Lynch v. Warren
This text of 199 P. 471 (Lynch v. Warren) is published on Counsel Stack Legal Research, covering Supreme Court of Kansas primary law. Counsel Stack provides free access to over 12 million legal documents including statutes, case law, regulations, and constitutions.
Opinion
The opinion of the court was delivered by
August 19, 1919, the defendant, Warren, sued the plaintiff in justice court in Barber county for $139.51. Summons was issued and returned “not found.” An order for publication service was made, and notice was published. October 23, 1919, the defendant being in default, the justice entered judgment for the plaintiff for the amount sued for and costs. An order of sale was issued, after which the defendant appearing specially filed her motion to set aside the [444]*444judgment, asserting by affidavit that ever since and prior to the beginning of the action she had resided at Wichita and was at no time in Barber county and at no time was service made on her in Barber county. The motion was overruled, and the next day she brought this action in the district court to. restrain the sale, alleging that no service was ever had on her; that she was a resident of Sedgwick county and had been permanently there “at all times since prior to the commencement of this action”; that she was the head of a family of children of whom she was the sole support; and that the property attached was exempt household goods, furniture and other property owned by her.

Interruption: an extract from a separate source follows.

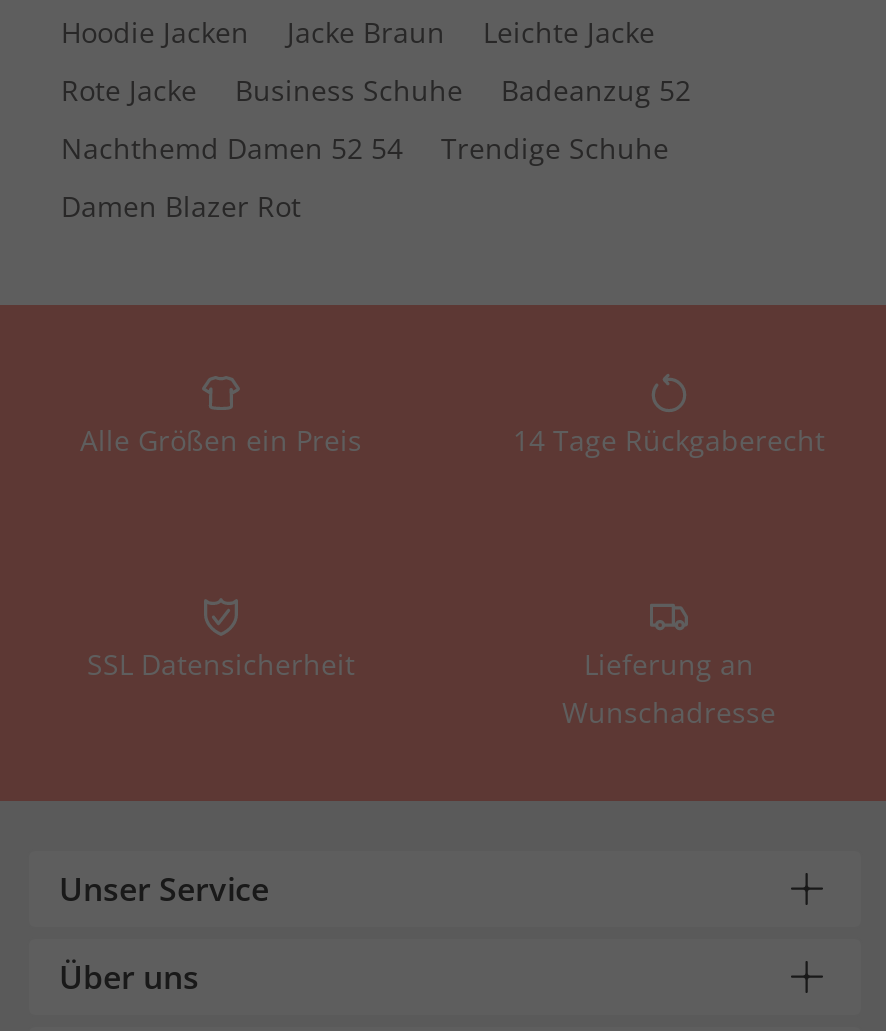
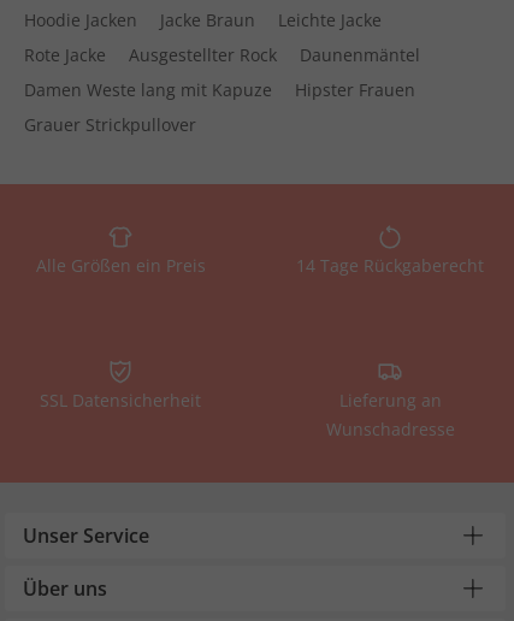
[235,71,691,109] Business Schuhe | Badeanzug 52 -> [129,43,420,66] Ausgestellter Rock | Daunenmäntel
[61,129,669,167] Nachthemd Damen 52 54 | Trendige Schuhe -> [24,78,415,101] Damen Weste lang mit Kapuze | Hipster Frauen
[61,187,301,225] Damen Blazer Rot -> [24,113,196,136] Grauer Strickpullover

The answer set up the justice’s judgment as unappealed from, and that the plaintiff had moved to set it aside as void which motion was overruled and such ruling remained unappealed from. The district court granted the injunction and the defendant, Warren, appeals.
The questions presented are the validity of - the judgment rendered by the justice, and the right of the plaintiff to an injunction after failing to set up her claim of exemption in justice court. The plaintiff moves to dismiss the appeal because no specifications of error are filed. But as counsel has clearly pointed out what he thinks is wrong about the decree, we will, for once, overlook the omission to comply with rule 5 in this respect only.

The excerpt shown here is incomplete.